Aklımda asılıydı pek çok şey,

şimdi ne var bundan bile emin değilim,

üzgün müyüm herkesin kendi adına olduğu kadar,

ama şimdi, kopuyorum, susuyorum, sıraladığım onca şey düşüyor birer birer,

sonra söz söylemek ne kadar kolaylaşıyor.


Düşünmeden, tahakkümkar, istenmeden, itercesine.


Savrulur bütün tozlar, geriye ne kalır, ben de bilmem.

İyi geceler bilog.


Kırgınım sadece; sana, bana değen her şeye.

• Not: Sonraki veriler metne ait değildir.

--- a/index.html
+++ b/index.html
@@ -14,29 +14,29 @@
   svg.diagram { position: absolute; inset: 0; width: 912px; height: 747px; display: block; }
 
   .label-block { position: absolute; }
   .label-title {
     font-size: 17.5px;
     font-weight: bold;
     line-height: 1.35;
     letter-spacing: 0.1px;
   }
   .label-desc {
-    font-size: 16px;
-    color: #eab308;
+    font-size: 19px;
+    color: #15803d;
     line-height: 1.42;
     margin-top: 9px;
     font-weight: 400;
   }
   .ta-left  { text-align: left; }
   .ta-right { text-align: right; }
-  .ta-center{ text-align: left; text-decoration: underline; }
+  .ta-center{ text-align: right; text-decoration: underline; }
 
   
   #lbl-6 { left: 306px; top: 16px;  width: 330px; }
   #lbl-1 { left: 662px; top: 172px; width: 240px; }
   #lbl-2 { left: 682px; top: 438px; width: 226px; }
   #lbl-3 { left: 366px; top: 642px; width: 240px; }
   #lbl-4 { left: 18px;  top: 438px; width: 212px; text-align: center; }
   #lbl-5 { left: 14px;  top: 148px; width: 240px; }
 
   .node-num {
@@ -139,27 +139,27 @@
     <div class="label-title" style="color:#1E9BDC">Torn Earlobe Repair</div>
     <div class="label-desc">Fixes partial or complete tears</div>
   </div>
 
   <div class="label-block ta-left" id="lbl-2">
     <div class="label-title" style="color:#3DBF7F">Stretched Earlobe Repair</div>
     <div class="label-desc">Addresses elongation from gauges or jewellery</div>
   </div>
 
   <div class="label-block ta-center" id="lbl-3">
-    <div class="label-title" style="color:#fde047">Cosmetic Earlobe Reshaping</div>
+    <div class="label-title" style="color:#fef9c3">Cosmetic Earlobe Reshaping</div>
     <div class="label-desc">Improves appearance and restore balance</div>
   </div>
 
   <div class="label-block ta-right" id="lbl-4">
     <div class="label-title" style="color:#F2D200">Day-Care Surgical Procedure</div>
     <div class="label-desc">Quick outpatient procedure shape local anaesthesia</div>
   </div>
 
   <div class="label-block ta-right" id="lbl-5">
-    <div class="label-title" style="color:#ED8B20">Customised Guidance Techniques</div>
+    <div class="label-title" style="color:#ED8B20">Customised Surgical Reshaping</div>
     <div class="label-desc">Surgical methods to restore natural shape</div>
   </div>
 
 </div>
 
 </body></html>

Seviliyorsun. Bu yeter mi?

Küçük bir halkanın içine hapsedilmişim, bundan ne benim, ne de benim haberim olmuş


Niye yazdım, neden yazdım; çok sıkıldım da ondan bilog, sen de olmasan, bir bardak açık çay, çok şekerlisinden içerdim. Geçer miydi bilmiyorum. Bildiklerimi düşününce hiçbir şey bilmediğim sonucunu gururla taşıyormuşum da bunu bile bilmiyormuşum.


Belki şimdi biraz daha Oruç Aruoba iyi gelirdi, e ne duruyorsun?

Helva yapsana...

Peki.

Hayat dediğin böyle bir şey işte bilog.